3

Been cracking my skull over this, it's quite interesting though. I have a table in which each row represents an app launch event, logged from several different applications. I am using a Redshift database and therefore Redshift's implementation of Postgresql.

Each row in this table has these columns:

  • An application ID (app_id)
  • A client_id which identifies a user
  • A date (creatively named date) which is in SQL date format

I need to calculate this ratio:

  • (distinct weekly active users) / (distinct active users from the current week AND it's previous three weeks)

This means, I am not looking for monthly active users as in Calendar months (Jan,Feb,Mar etc.)

I need to calculate the distinct active users in that ISO Week divided by the active users in that week and it's previous three weeks (thus the MAU is basically past four four-week active users).

Now, I have the query to get weekly active users as below. Week is represented as 'Week Number - Year'.

select app_id, TO_CHAR(date,'IW-IYYY') Week, count (distinct client_id) ClientsInWeek
from weplay_singtel.gamelaunch t1
where app_id <> 1751
group by app_id, Week
order by app_id, TO_DATE(TO_CHAR(date,'IW-IYYY'),'IW-IYYY');

Which gives data as shown in the attached screenshot below: Weekly Active Users Screenshot As you can see, against each ISO week and year, I have the number of distinct clients.
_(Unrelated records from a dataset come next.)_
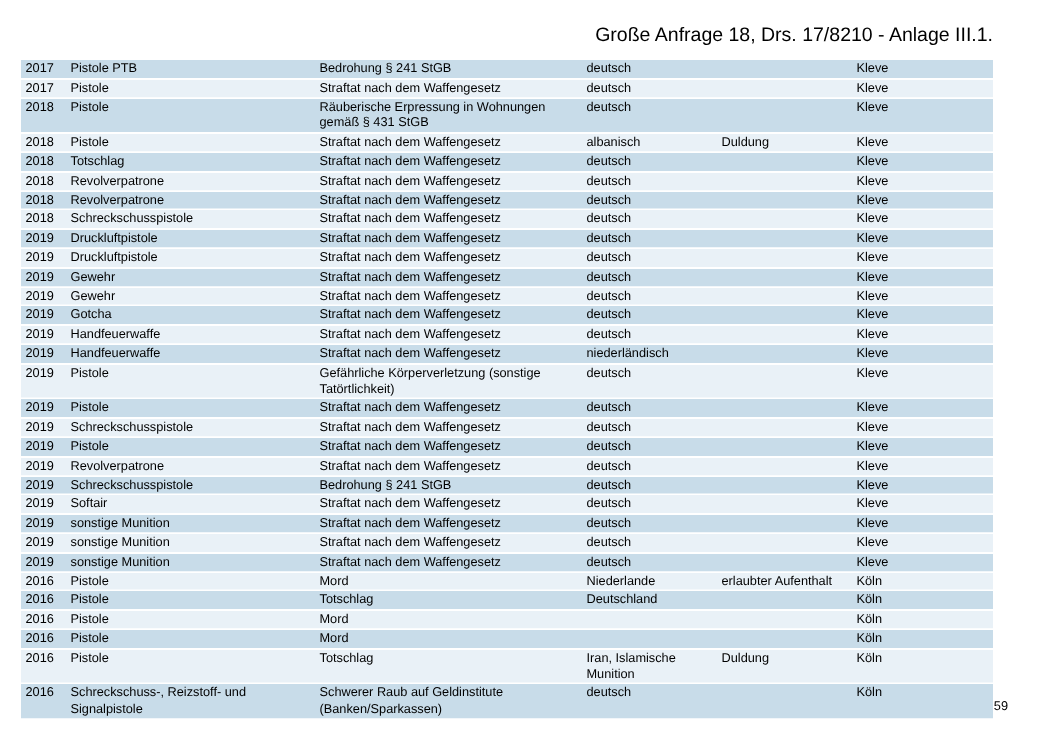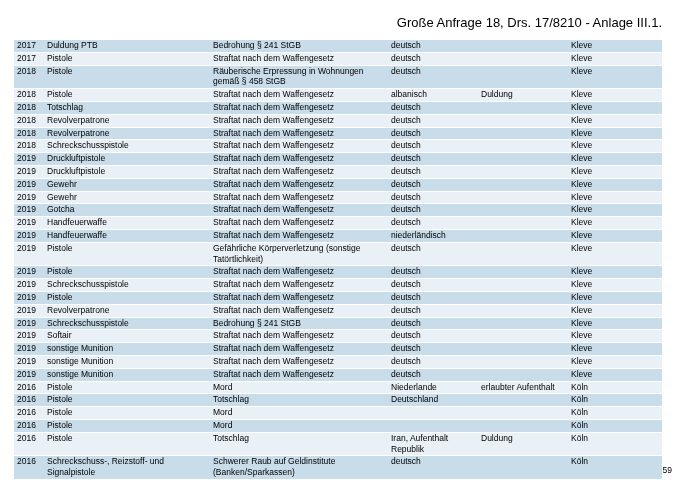"Duldung PTB" td { text: Duldung -> Pistole }
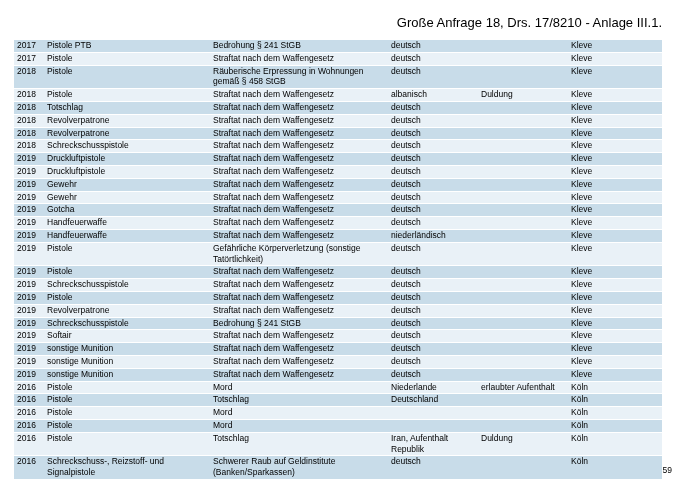"Räuberische Erpressung in Wohnungen" td { text: 458 -> 431 }
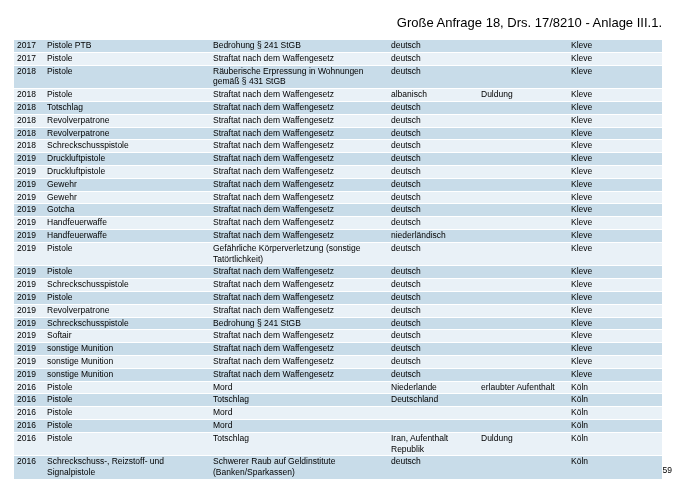"Iran, Aufenthalt Republik" td { text: Aufenthalt Republik -> Islamische Munition }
To get the active users in that and the previous three weeks together, I initially used a Lag and summed the 3 previous weekly counts, for each week from the above data. However, this sum does not actually give me distinct users, it is simply a sum of distinct clients in each week. If the same user opens an app in week 1 and then again in week 2, he will be counted twice in this method, which is not acceptable!

I need the distinct clients in a moving window of four weeks. I suspect I need to use partitions that somehow move over a week, but I cannot seem to write or visualize this query.

Post this, I need to similarly also create the ratio: distinct Daily Active Users / distinct Active Users in the last 30 days from that day.

Any guidance would be really helpful. Can this be done using a moving partition? Or using a Cross Apply (in Postgresql Lateral)?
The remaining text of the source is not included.